Whoever has the money, has the power

While in the 1960s and 1970s the big tobacco companies, anticipating an expectable legalization of marijuana, reached a tacit agreement with the United States authorities to develop different investigations, and even products, as soon as the economic powers realized that the progress in this direction was not convenient for them, they did everything possible to prevent the state measures from side-lining them.

Much of the responsibility for all this fiddling to come to light, lies on American cannabis activist Jack Herer, who was honoured by cultivators who named a variety of marijuana after him. In his famous book 'The Emperor Wears No Clothes', Herer discusses what he calls the 'hemp conspiracy'. According to his findings, much of the blame for the demise of hemp plantations lies on none other than Harry J. Anslinger (first commissioner of the Federal Bureau of Narcotics of the United States), the petrochemical company Du Pont and many other influential industrial leaders such as William Randolph Hearst and Andrew Mellon.

The case of DuPont perfectly reflects the 'modus operandi' of them all. In the 1930s, the company had developed a new synthetic fibre, nylon. This material, as envisioned by the company, should be the natural substitute for hemp rope, so cultivation of this plant should be reduced as much as possible to avoid an awkward competition. What better way than banning marijuana? Say no more, answered the authorities of the United States and the Marijuana Tax Act of 1937 was implemented.

In its annual report of that same year, aware of what was at stake, the top brass of this company warned his people that 'the revenue that increases the power of government could become an instrument to force the acceptance of new ideas on industrial and social reorganization'. Hence, they put every effort to defeat any initiative of the authorities of the United States to revive hemp cultivation. To this end, it was not at all strange that they forced the Roosevelt administration to lock up 'Hemp for Victory'.
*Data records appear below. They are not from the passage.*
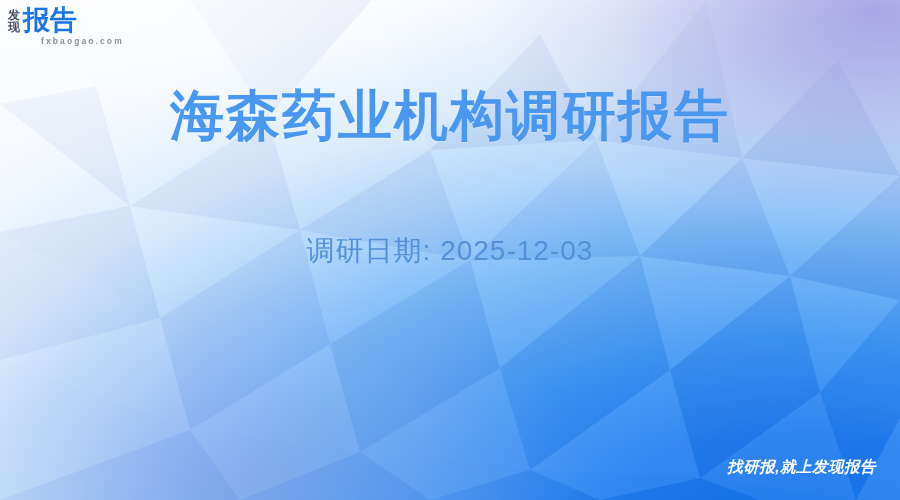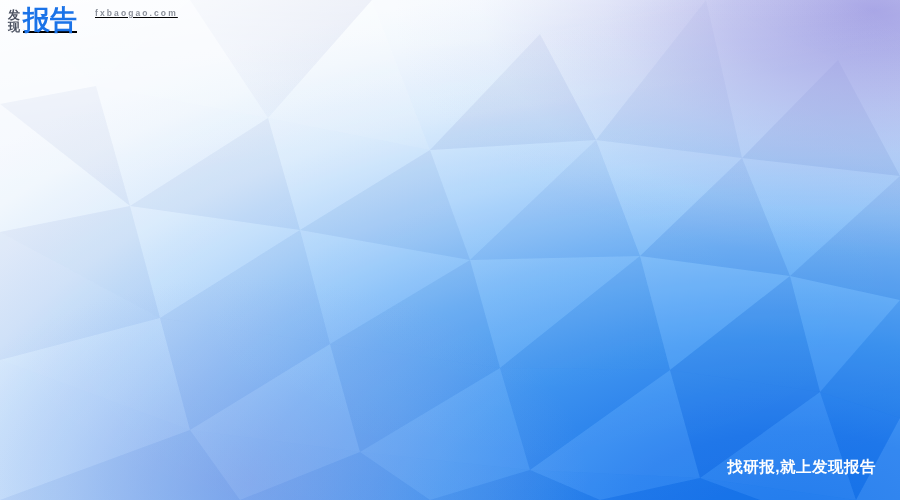"报告" .logo-right { flex-direction: row -> column; text-decoration: underline -> none }
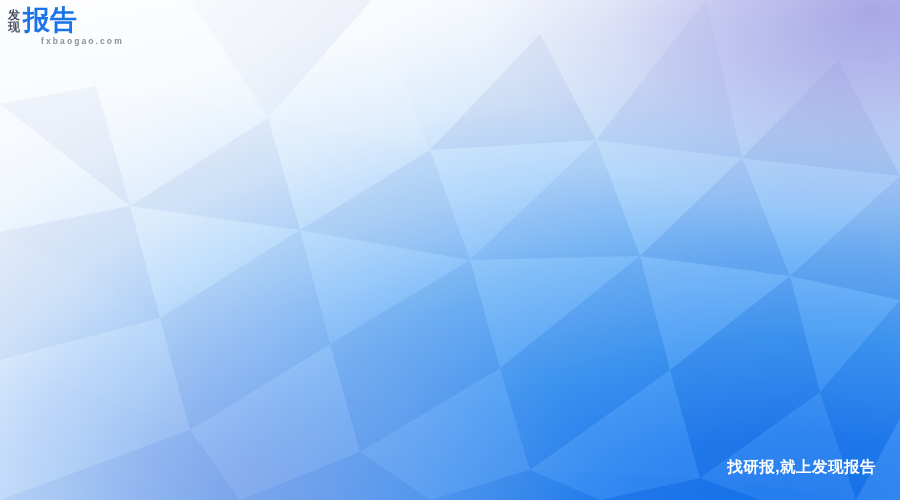"海森药业机构调研报告" div.center { html: none -> <div> <h1>海森药业机构调研报告</h1> <p>调研日期: 2025-12-03</p> </div> }
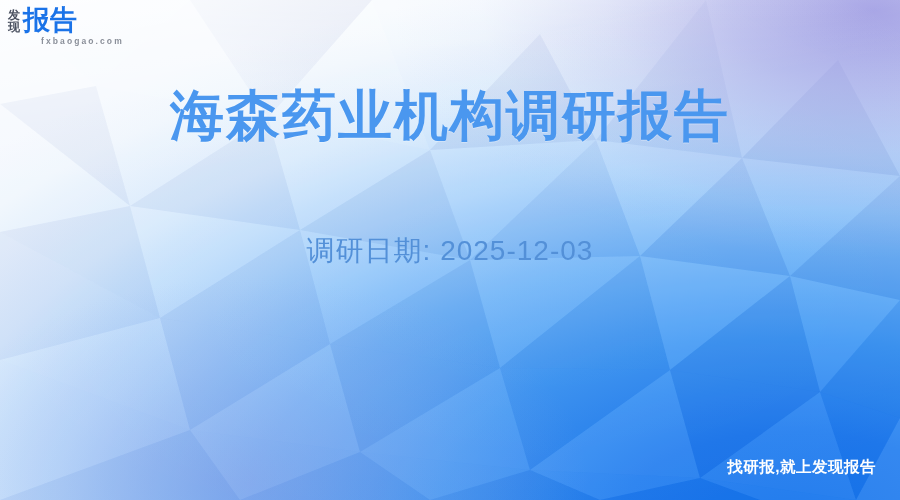"找研报,就上发现报告" .tagline { font-style: none -> italic }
Something similar happened with William Hearst. This multifaceted American magnate sowed panic among his countrymen, warning on the alleged harmful effects of marijuana, not to see his coffers depleted. Owing a huge area of land from which he extracted sufficient wood to make pulp and paper, Hearst did not want hemp cultivation to expand, since 10,000 hectares devoted to this plant were able to produce the same amount of paper than 40,000 hectares dedicated to conventional wood pulp.

To achieve his purpose and relaunch prohibitionist ideas, Hearst poured the entire media network he had managed to build and which, coincidentally, had paper as its main support. After inheriting his father's newspaper The San Francisco Examiner, he acquired The New York Journal. In order to increase the circulation of his media, he engineered a new form of journalism that has survived to the present: the tabloid press, also known as sensationalism. Striking and terrifying headlines, shocking images and themes where controversy and scaremongering were the protagonists. So he managed to create such a prosperous empire that has continued to today.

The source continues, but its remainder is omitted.